Australia is an entrepreneurial country of more than two million small businesses.
Perhaps it’s our “give it a go” attitude that sees so many of us decide to take control of our financial futures.
Of course, without small businesses, our economy wouldn’t exist given some 97 per cent of all businesses are classified as ones that employ fewer than 19 staff.
You could be employed in a small business or you’re a small business owner yourself.
The thing is, like with any commercial venture, there are some complexities that arise when you strike out on your own.
One of the main ones is when it comes to asset protection, especially if your business is an industry that has litigation potential.
Owning a home in a trust
I recently helped a client, Greg, who owned a successful construction business.
While lawyers had never darkened his door, he was still concerned about protecting his assets if one day they unfortunately did.
His main problem was that he didn’t know how to protect his future family home from the litigation without losing the main residence concession for Capital Gains Tax.
You see, owning property in a trust for asset protection purposes will usually mean that you lose its tax-free capital gains status as well as creating land tax implications.
Greg intended to renovate the property, given his building skills, and live there for five or more years.
Given the upgrade that would be completed over that time period, he forecast a capital gain of up to $1 million but was clearly not keen on handing over $200,000 of his sweat equity to the tax department.
Given his desire to protect the family home from litigation, buying it in either his or his spouse’s name was not advisable.

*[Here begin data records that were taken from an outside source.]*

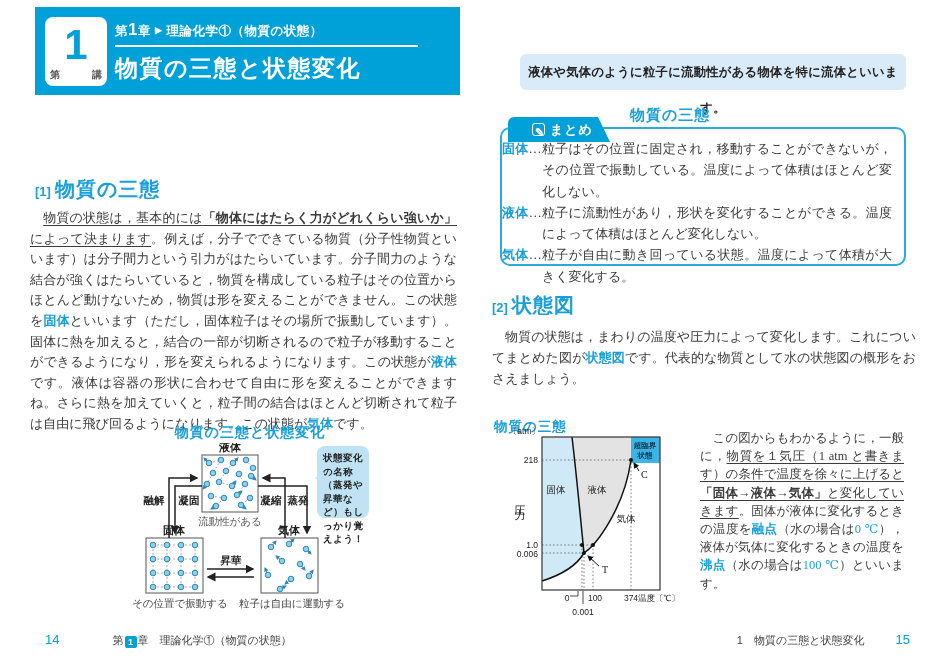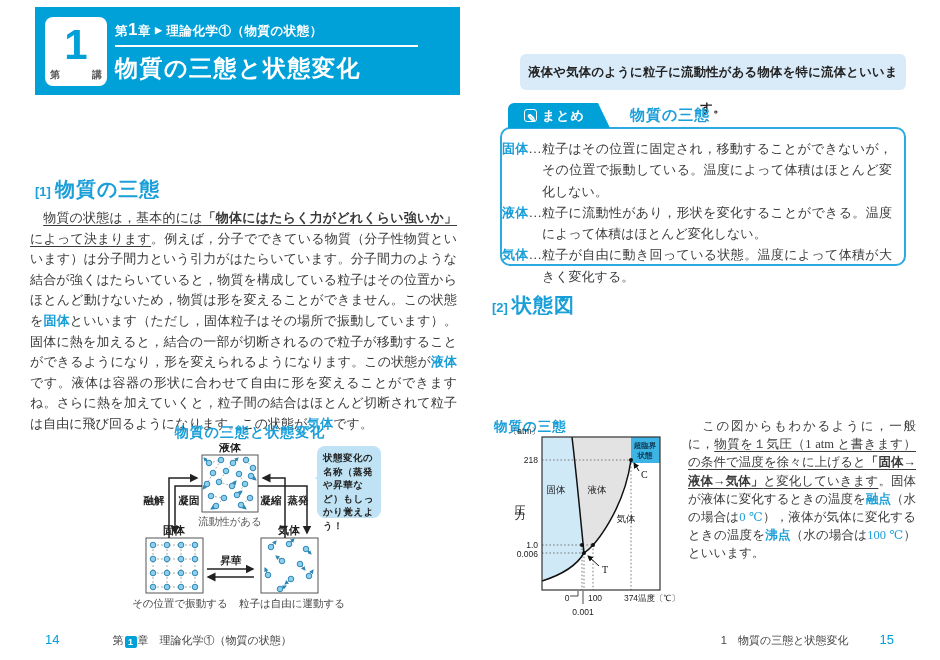--- a/index.html
+++ b/index.html
@@ -53,9 +53,9 @@
   .point-label{left:521px;top:42px;color:#fff;font-weight:bold;font-size:13px;letter-spacing:.5px;z-index:2}
   .point-box{left:520px;top:54px;width:386px;height:36px;background:var(--lightblue);border-radius:6px;
              text-align:center;line-height:36px;font-size:12.3px;font-weight:bold;color:#222;letter-spacing:.3px}
-  .matome-tab{left:508px;top:103px;width:102px;height:25px;background:var(--accent);color:#fff;
+  .matome-tab{left:508px;top:117px;width:102px;height:25px;background:var(--accent);color:#fff;
               clip-path:polygon(0 0,calc(100% - 12px) 0,100% 100%,0 100%);border-top-left-radius:6px;
-              font-size:13px;font-weight:bold;line-height:25px;padding-left:16px;letter-spacing:1px;z-index:2}
+              font-size:13px;font-weight:bold;line-height:25px;padding-left:24px;letter-spacing:1px;z-index:2}
   .matome-tab .pencil{display:inline-block;width:13px;height:13px;border:1.6px solid #fff;border-radius:3px;
               position:relative;vertical-align:-2px;margin-right:5px}
   .matome-tab .pencil:after{content:"✎";position:absolute;left:2px;top:-4px;font-size:11px}

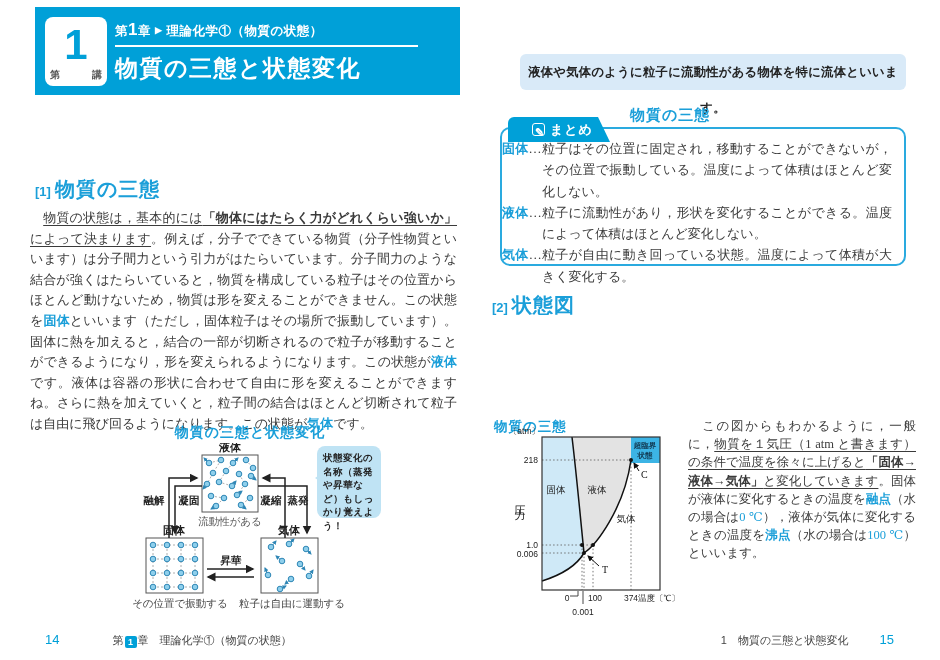--- a/index.html
+++ b/index.html
@@ -242,6 +242,7 @@
   <div class="abs sec-head sec2">
     <span class="num">[2]</span><span class="ttl">状態図</span>
   </div>
+  <p class="abs sec2-para serif"><span>　物質の状態は，まわりの温度や圧力によって変化します。これについてまとめた図が</span><span class="cb">状態図</span><span>です。代表的な物質として水の状態図の概形をおさえましょう。</span></p>
 
   <div class="abs wdiag-title">物質の三態</div>
   <div class="abs pressure-label">圧力</div>

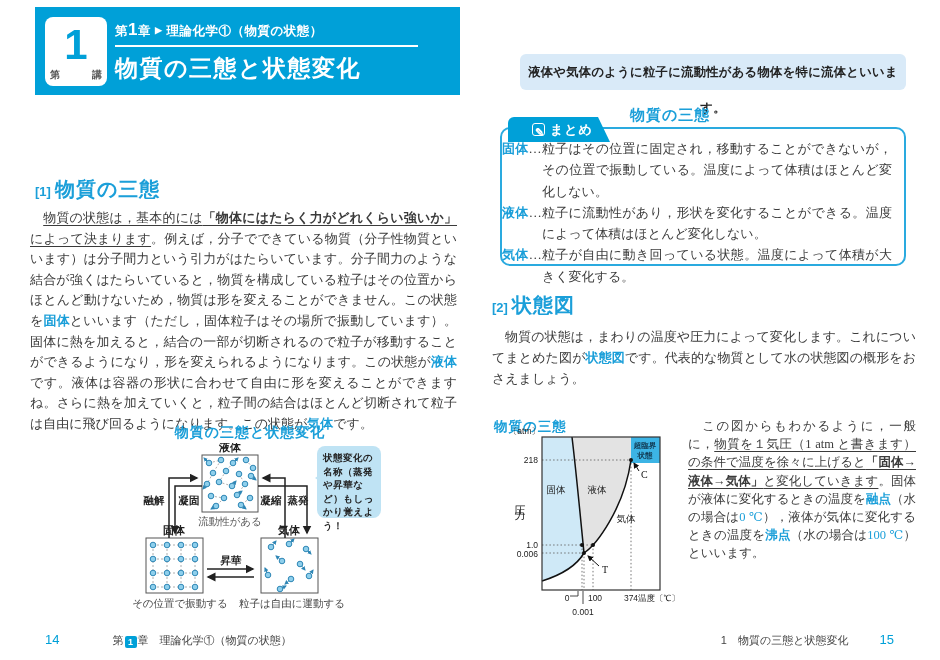--- a/index.html
+++ b/index.html
@@ -70,7 +70,7 @@
   .wdiag-title{left:494px;top:418px;color:var(--blue);font-weight:bold;font-size:13.5px;letter-spacing:1px}
   .pressure-label{left:512px;top:497px;writing-mode:vertical-rl;font-size:11px;letter-spacing:3px;color:#222}
   .right-col{left:688px;top:417px;width:228px;font-size:12.5px;line-height:18.2px;text-align:justify}
-  .right-col p{margin:0}
+  .right-col p{margin:12px}
   .footer-right{right:46px;top:632px;text-align:right}
 </style>
 </head>

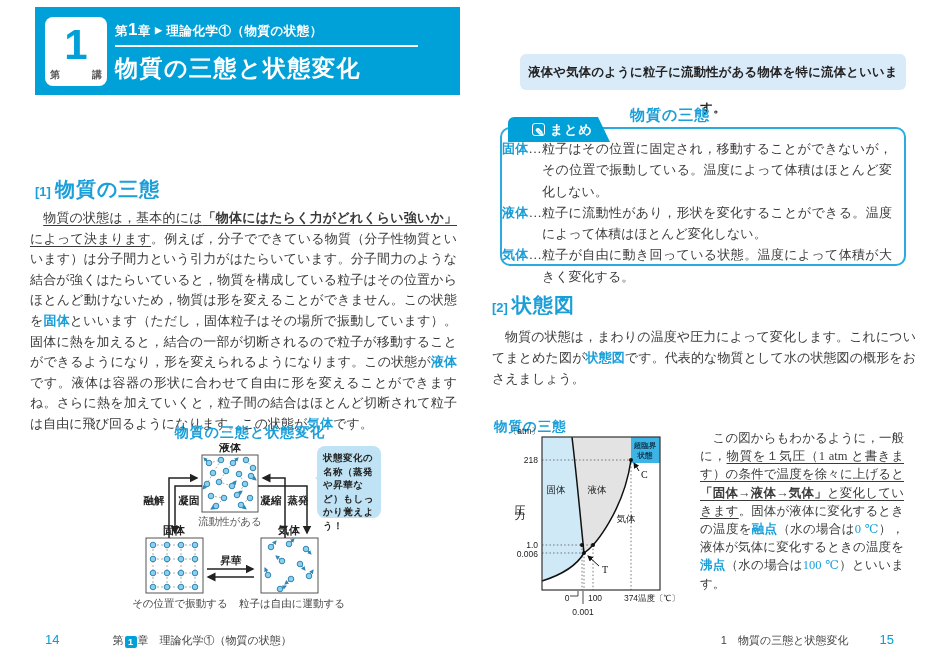--- a/index.html
+++ b/index.html
@@ -39,7 +39,7 @@
   .body-para{left:30px;top:208px;width:427px;font-size:13px;line-height:20.6px;text-align:justify}
   .fig-caption{left:95px;top:424px;width:310px;text-align:center;color:var(--blue);font-weight:bold;font-size:14px;letter-spacing:1px}
 
-  .bubble{left:317px;top:446px;width:64px;height:72px;background:var(--bubble);border-radius:8px;
+  .bubble{left:317px;top:446px;width:52px;height:72px;background:var(--bubble);border-radius:8px;
           font-size:9.5px;line-height:13.5px;padding:5px 5px 0 6px;letter-spacing:.5px;color:#222;font-weight:bold}
   .bubble:before{content:"";position:absolute;left:-8px;top:26px;border:6px solid transparent;border-right:9px solid var(--bubble)}
 

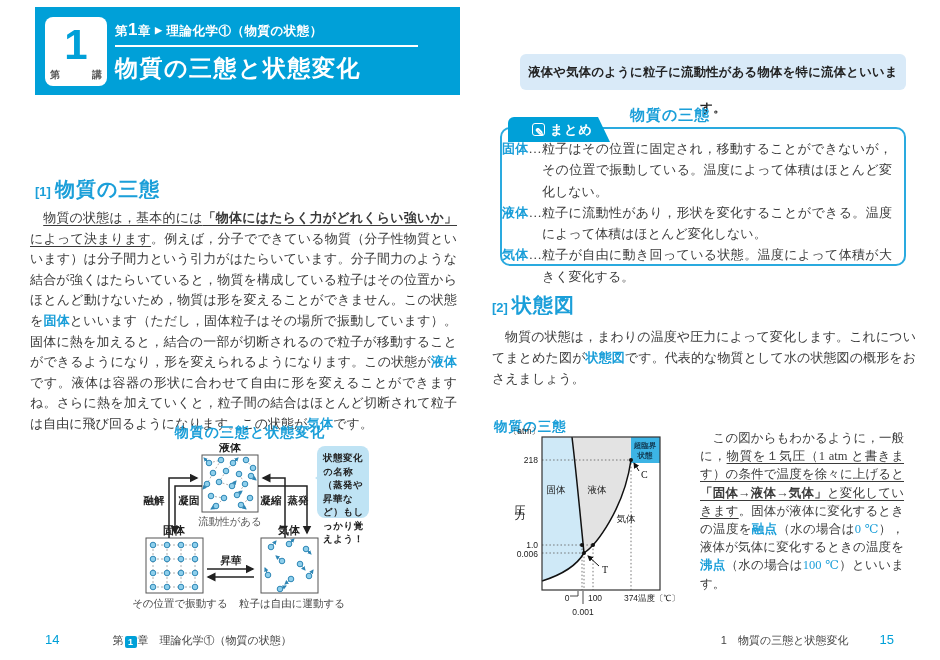--- a/index.html
+++ b/index.html
@@ -71,7 +71,7 @@
   .pressure-label{left:512px;top:497px;writing-mode:vertical-rl;font-size:11px;letter-spacing:3px;color:#222}
   .right-col{left:688px;top:417px;width:228px;font-size:12.5px;line-height:18.2px;text-align:justify}
   .right-col p{margin:12px}
-  .footer-right{right:46px;top:632px;text-align:right}
+  .footer-right{right:30px;top:632px;text-align:right}
 </style>
 </head>
 <body>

However, there is a way to own family property in a trust without kissing goodbye to taxation benefits.
Professional property taxation advisors understand the legislation inside and out, which is why I knew of a solution.
So, the first thing we did was to develop a strategy to protect the property if successfully litigated.
This strategy utilised a specifically worded trust with additional documentation to support Greg’s requirements.
Of course, without professional assistance, there is no way that Greg would have known that this strategy existed.
Then again, I wouldn’t know how to build a house either because I am not a professional in that industry.
And that’s why I would use the services of someone like Greg to construct a property – otherwise, it would probably look like something a two-year-old made from Lego!
I digress, but I’m sure you get my point, which is that using a Main Residence Trust enabled Greg to receive the full benefit of a tax-free future sale of his family home.
He also would not be liable for land tax given the property was classified as his main residence for taxation purposes, while also being in a protected trust environment.
When Greg came to see me, he was sure there was not much that could be done about his situation because most of the information he found online said so.
However, by seeking professional advice from people who specialise and have a multi-disciplined approach of what you are trying to achieve, we were able to create a successful outcome.
During our time together, we were also able to prepare a strategic plan that looked at a variety of issues – and not just one – because a detailed plan often uncovers more than what was initially expected.
In Greg’s case, we identified his agreement with his partner was not robust enough in the event of one partner’s death, plus the finance strategy he had adopted did not maximise his interest deductibility on investment debt.
So, it really was a win-win-win situation that ultimately protected his family home from litigation and potentially saved him hundreds of thousands of tax dollars.